--- What you will do ---
Work out how many lines of the entries have the word "height" in them. Respond with that number only.

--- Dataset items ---
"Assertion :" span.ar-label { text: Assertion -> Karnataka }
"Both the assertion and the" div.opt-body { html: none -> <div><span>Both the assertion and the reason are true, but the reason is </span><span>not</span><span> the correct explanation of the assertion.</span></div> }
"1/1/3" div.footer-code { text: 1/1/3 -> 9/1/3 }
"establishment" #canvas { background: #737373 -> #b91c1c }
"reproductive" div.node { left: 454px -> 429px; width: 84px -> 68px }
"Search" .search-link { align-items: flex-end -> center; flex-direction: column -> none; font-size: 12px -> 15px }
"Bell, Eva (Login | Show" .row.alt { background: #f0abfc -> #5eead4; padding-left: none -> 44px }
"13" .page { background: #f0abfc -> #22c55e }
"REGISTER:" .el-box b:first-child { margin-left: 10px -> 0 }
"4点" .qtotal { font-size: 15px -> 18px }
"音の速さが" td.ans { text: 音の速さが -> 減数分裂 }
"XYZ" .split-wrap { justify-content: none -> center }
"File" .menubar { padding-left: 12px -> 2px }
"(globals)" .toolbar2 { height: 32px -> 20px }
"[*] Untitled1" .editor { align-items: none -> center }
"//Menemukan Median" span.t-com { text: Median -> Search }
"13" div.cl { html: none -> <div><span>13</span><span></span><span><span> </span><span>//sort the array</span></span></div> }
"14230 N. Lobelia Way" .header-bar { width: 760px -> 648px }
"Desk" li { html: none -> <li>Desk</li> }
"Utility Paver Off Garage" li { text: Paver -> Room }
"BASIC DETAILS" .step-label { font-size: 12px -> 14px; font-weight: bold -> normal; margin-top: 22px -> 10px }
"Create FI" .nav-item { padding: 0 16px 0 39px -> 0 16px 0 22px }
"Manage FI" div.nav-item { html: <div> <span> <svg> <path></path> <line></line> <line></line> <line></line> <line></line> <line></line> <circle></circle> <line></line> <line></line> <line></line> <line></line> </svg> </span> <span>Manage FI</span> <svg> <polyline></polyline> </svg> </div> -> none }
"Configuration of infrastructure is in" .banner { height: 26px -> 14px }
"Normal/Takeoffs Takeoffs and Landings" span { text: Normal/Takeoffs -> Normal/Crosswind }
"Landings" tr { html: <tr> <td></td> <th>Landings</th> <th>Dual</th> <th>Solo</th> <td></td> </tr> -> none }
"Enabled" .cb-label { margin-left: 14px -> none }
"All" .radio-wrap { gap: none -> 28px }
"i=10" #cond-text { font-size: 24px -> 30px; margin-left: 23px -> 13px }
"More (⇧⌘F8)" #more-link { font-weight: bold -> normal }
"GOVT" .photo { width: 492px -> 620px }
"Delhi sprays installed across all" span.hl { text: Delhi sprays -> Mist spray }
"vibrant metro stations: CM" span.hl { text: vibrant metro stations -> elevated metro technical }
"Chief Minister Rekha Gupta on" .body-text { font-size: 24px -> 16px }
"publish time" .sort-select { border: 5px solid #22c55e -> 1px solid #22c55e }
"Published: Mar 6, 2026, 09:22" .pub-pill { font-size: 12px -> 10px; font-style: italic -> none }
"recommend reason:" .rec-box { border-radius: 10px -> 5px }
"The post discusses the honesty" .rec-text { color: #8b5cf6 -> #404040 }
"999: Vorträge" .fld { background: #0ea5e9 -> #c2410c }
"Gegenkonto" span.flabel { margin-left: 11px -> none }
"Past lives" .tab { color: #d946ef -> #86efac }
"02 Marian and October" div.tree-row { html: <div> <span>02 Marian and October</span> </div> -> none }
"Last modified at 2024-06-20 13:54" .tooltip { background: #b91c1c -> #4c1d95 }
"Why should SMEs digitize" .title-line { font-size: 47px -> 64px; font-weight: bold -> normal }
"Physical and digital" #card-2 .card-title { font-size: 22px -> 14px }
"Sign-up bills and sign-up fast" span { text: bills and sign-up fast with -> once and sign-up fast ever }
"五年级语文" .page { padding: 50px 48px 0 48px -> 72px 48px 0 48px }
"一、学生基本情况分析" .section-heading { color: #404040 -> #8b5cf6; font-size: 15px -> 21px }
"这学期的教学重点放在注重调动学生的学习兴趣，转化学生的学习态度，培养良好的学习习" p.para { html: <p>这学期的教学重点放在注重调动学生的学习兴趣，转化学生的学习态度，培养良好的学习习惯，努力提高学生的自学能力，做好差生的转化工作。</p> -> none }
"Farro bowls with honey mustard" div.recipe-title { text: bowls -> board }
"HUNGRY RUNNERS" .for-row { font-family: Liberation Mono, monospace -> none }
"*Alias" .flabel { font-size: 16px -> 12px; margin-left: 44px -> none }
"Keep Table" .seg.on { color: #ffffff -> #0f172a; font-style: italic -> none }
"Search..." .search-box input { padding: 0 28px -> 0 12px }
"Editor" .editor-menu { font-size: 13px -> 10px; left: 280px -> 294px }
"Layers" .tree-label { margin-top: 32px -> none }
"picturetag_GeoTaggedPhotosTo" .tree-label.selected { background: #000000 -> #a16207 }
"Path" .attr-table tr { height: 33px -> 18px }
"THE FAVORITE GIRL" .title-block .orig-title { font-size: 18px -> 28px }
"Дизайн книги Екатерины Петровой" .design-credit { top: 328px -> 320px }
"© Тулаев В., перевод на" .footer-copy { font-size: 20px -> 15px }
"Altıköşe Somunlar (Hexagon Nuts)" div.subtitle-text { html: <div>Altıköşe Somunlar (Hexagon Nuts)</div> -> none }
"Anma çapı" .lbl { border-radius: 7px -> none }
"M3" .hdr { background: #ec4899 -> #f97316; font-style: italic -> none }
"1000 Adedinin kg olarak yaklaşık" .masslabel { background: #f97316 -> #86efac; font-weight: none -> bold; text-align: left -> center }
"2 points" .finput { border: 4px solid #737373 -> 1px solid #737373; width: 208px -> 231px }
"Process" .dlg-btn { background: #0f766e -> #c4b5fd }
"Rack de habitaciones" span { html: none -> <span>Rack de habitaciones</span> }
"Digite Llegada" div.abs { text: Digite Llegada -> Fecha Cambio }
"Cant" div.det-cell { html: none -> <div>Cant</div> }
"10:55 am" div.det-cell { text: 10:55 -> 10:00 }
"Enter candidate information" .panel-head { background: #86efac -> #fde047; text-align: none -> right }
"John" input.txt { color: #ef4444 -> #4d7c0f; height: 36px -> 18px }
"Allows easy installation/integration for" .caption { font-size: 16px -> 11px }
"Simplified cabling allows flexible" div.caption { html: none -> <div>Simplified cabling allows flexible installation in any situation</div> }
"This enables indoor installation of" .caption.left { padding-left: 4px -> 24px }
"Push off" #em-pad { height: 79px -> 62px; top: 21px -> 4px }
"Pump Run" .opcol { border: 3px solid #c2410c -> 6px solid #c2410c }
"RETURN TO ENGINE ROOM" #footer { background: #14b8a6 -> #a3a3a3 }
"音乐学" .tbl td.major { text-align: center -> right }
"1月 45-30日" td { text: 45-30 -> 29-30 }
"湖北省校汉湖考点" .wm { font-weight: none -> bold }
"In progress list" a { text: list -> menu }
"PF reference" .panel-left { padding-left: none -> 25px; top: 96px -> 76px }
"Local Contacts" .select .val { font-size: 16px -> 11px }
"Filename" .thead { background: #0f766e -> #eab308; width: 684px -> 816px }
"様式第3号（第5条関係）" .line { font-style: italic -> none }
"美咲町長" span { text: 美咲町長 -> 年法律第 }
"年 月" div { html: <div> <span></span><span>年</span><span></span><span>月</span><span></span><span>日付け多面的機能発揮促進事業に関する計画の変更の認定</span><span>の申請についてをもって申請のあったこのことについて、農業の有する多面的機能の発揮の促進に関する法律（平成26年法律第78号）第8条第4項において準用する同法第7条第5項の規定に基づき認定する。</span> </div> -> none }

--- Reply to the task ---
5